Beating the Daf and Darbuka: Testing the Boundaries of Ethnicity, Evoking a National Imaginary, and Dancing a Contemporary Iraqi Identity
Elliot Leffler
Abstract
In the heat of a spontaneous dance party at an international summer camp, an ethnically and religiously diverse group of young Iraqis stretched their national imaginary through an exuberant, embodied engagement. In a moment when the strict universality discourses of their camp programs did not seem to apply, the adolescents—Sunni and Shia, Kurdish and Arab—explored the potential synapses and interrelationships of their ethnic identities on their own terms.

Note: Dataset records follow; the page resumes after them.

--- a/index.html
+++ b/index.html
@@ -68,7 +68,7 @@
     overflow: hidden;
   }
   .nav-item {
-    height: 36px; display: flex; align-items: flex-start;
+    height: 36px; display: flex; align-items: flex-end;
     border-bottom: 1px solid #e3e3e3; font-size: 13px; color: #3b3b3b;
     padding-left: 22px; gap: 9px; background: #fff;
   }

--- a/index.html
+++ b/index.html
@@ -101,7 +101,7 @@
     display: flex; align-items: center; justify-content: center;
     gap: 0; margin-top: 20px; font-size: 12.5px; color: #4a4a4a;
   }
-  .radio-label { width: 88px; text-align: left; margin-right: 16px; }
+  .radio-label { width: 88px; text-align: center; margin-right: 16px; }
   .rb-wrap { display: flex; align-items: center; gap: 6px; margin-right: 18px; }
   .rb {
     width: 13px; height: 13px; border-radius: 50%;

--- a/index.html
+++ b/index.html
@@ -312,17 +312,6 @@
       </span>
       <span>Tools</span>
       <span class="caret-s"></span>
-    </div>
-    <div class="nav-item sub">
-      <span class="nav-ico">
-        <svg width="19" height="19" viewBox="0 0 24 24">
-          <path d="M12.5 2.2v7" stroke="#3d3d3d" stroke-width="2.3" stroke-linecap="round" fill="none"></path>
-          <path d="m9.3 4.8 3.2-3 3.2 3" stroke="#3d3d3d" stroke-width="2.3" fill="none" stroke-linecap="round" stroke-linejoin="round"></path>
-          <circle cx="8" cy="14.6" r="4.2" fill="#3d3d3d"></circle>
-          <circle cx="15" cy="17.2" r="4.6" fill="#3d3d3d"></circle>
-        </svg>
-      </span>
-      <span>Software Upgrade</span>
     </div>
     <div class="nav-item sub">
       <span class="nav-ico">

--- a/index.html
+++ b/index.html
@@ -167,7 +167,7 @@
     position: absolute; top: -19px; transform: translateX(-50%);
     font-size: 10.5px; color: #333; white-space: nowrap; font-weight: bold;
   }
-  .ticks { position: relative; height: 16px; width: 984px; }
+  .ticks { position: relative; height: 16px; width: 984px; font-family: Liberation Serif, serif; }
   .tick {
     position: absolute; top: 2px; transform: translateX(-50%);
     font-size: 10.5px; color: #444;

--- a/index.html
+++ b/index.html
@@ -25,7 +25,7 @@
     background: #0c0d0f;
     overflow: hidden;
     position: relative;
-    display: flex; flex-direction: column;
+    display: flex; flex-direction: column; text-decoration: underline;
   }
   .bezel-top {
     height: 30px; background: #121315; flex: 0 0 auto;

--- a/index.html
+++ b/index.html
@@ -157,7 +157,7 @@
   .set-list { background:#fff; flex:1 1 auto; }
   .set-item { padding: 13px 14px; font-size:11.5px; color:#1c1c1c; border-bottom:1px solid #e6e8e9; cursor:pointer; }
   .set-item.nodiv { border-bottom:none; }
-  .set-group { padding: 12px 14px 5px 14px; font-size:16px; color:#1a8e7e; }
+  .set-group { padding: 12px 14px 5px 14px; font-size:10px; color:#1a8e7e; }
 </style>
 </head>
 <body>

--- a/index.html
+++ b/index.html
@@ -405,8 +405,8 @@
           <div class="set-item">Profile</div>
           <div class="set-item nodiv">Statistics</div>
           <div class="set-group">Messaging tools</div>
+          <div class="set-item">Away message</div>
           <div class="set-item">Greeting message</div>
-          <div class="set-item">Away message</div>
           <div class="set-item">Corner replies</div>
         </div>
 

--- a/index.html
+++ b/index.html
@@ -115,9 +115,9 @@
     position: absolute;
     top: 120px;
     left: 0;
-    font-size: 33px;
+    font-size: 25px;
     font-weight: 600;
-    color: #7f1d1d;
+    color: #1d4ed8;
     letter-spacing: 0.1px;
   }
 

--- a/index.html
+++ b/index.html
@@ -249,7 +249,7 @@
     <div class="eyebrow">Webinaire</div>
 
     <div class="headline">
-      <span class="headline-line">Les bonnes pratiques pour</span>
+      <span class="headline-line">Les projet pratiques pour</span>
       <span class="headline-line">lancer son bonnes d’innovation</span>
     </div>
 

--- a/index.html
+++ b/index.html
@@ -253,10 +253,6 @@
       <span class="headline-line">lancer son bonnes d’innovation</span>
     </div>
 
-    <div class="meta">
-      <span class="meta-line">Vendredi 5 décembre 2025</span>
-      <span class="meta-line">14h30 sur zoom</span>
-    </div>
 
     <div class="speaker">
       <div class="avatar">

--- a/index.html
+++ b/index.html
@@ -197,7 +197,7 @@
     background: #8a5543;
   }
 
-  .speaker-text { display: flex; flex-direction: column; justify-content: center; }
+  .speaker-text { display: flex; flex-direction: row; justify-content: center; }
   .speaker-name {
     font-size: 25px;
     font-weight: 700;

“First and foremost, you are Iraqi. Not Sunni or Shia; not Kurdish or Arab; not Southern, Western, Northern, or Baghdadi. You are all those things, but first, you are Iraqi.”
That was the essence of the message that the teenagers I met in 2012 received from the adults who ran their summer program. These teens were part of an initiative called IYLEP: Iraqi Young Leaders Exchange Program. Funded by the US State Department, and run by sev- eral not-for-profit agencies across the United States, this program brought a cadre of Iraqi teens to the US to learn about leadership, democracy, civic engagement, and pluralism. They lived with host families in US cities; they attended seminars, lectures, and social programs; they went shopping in American malls; they walked through national parks; and for part of the sum- mer, some of them attended a two-week summer camp with other teenagers. That’s where I met them.
The Global Youth Village (GYV) is a camp in the forested foothills of western Virginia.1 Founded in the 1970s by members of a small intentional community, most of whom are white American Sufis, the Global Youth Village attracts an international group of teenagers for summer programs that emphasize international understanding and personal development.2 In Summer 2012, when these particular teenagers came to GYV, campers hailed not only from Iraq, but also Nigeria, Kyrgyzstan, Taiwan, Russia, Israel, Saudi Arabia, Egypt, Indonesia, and the US. The staff at GYV teach the value of harmony across lines of racial, ethnic, reli- gious, and national difference, and the founder — a Sufi sheikh who opens and closes each camp session — emphasizes a transcendent unity of the universe in which we are all cosmically interconnected.
As a staff member at the camp and an ethnographer embarking on a dissertation project about intercultural dialogue, it seemed to me that most of the campers embraced these values of unity and harmony. Many came from communities in which their parents, teachers, peers, and media trumpeted these values, and the cultural diversity of the camp offered a context to put them into practice. But the Iraqis had a harder balancing act than most. For them, the two-week camp experience existed within their broader IYLEP experience. The IYLEP staff emphasized national identity above all. Back at home, their various communities were reeling from violent clashes that were built on an understanding of fundamental difference, but with IYLEP, they were explicitly told that their ethnic, religious, and regional identities were superseded by their Iraqi identity, of which they should be tremendously proud. At camp, all of these markers of identity — nation, as well as race, ethnicity, and religion — were trumped by an emphasis on “universal values.” Each person’s cultural background was important because — and as long as — it offered insights into these universal values.
Adding to the complicated nature of this balancing act, about 25 percent of the IYLEP delegation were ethnic Kurds. Kurdish Iraqis speak a different mother tongue than Arab Iraqis, they have their own semi-autonomous regional government in the north of Iraq, and they have aspirations for independent statehood. The Kurds in this delegation understood that they were politically Iraqis, as they carried Iraqi passports, but they didn’t identify with the nation’s symbols, historical narratives, or leaders. At camp, they occasionally spoke about an independent Kurdistan — a rhetoric that was met with resentment and anger from the Arab Iraqis. They weren’t supposed to talk about that. They knew that. They were Iraqis, first and foremost. Moreover, the Arab Iraqis knew that their country’s long-term viability depended on thwarting Kurdish control of the oil in northern Iraq. Kurdish independence wasn’t just a theoretical blow to the idea of a united Iraqi identity; it was a material threat to the Iraqi state.